**Version difference data**
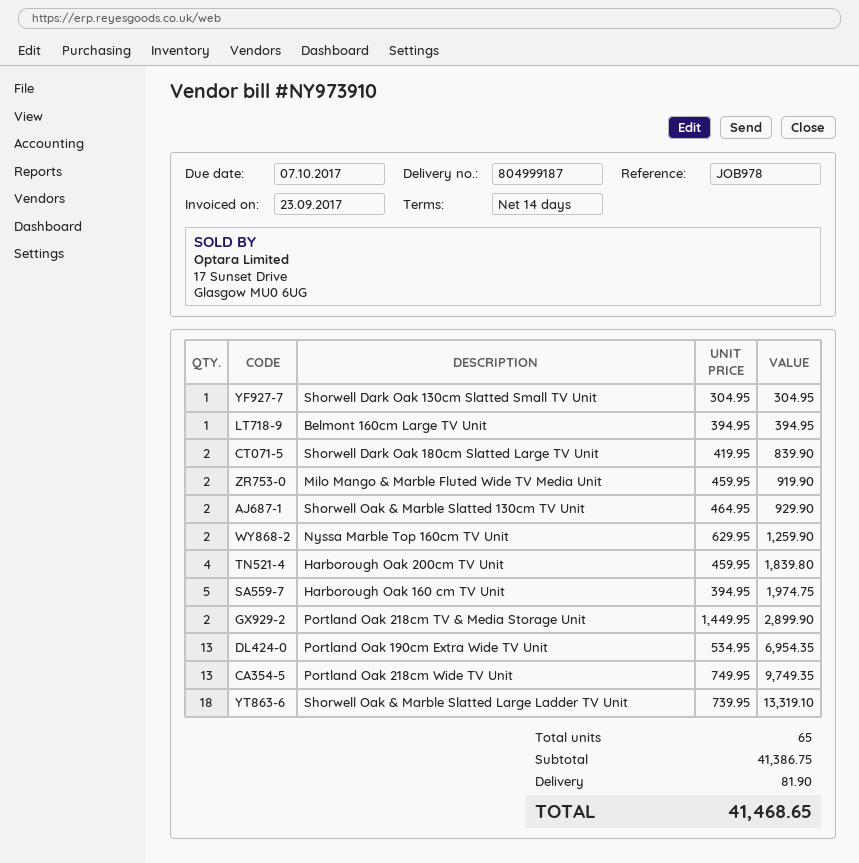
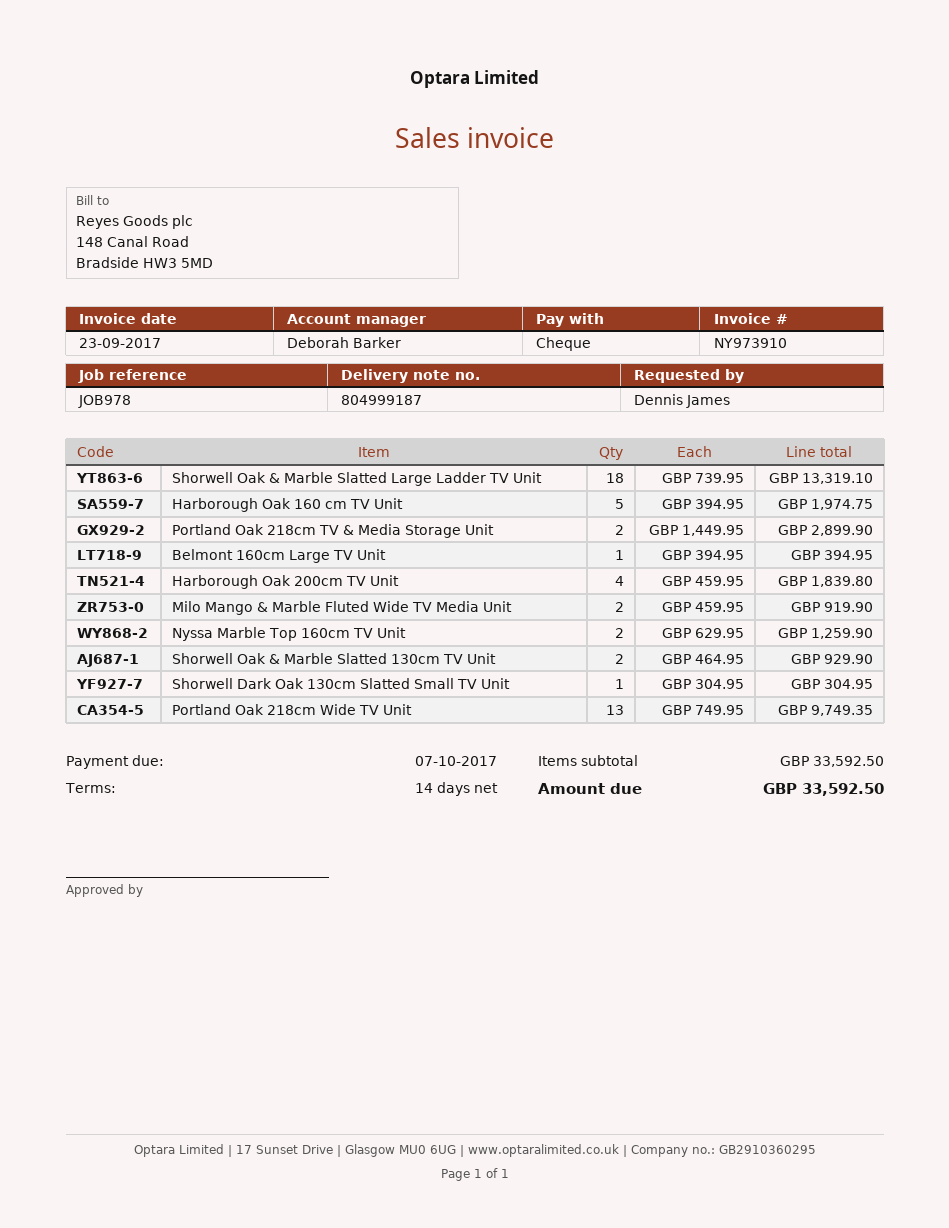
Shorwell Dark Oak 180cm Slatted Large TV Unit: 2 x 419.95 = 839.90 -> none
Portland Oak 190cm Extra Wide TV Unit: 13 x 534.95 = 6954.35 -> none
subtotal: 41386.75 -> 33592.50
shipping: 81.90 -> none
total: 41468.65 -> 33592.50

**Prompt**
Repeat each entry above exactly, passing over any images.

**Solution to this exercise**
Shorwell Dark Oak 180cm Slatted Large TV Unit: 2 x 419.95 = 839.90 -> none
Portland Oak 190cm Extra Wide TV Unit: 13 x 534.95 = 6954.35 -> none
subtotal: 41386.75 -> 33592.50
shipping: 81.90 -> none
total: 41468.65 -> 33592.50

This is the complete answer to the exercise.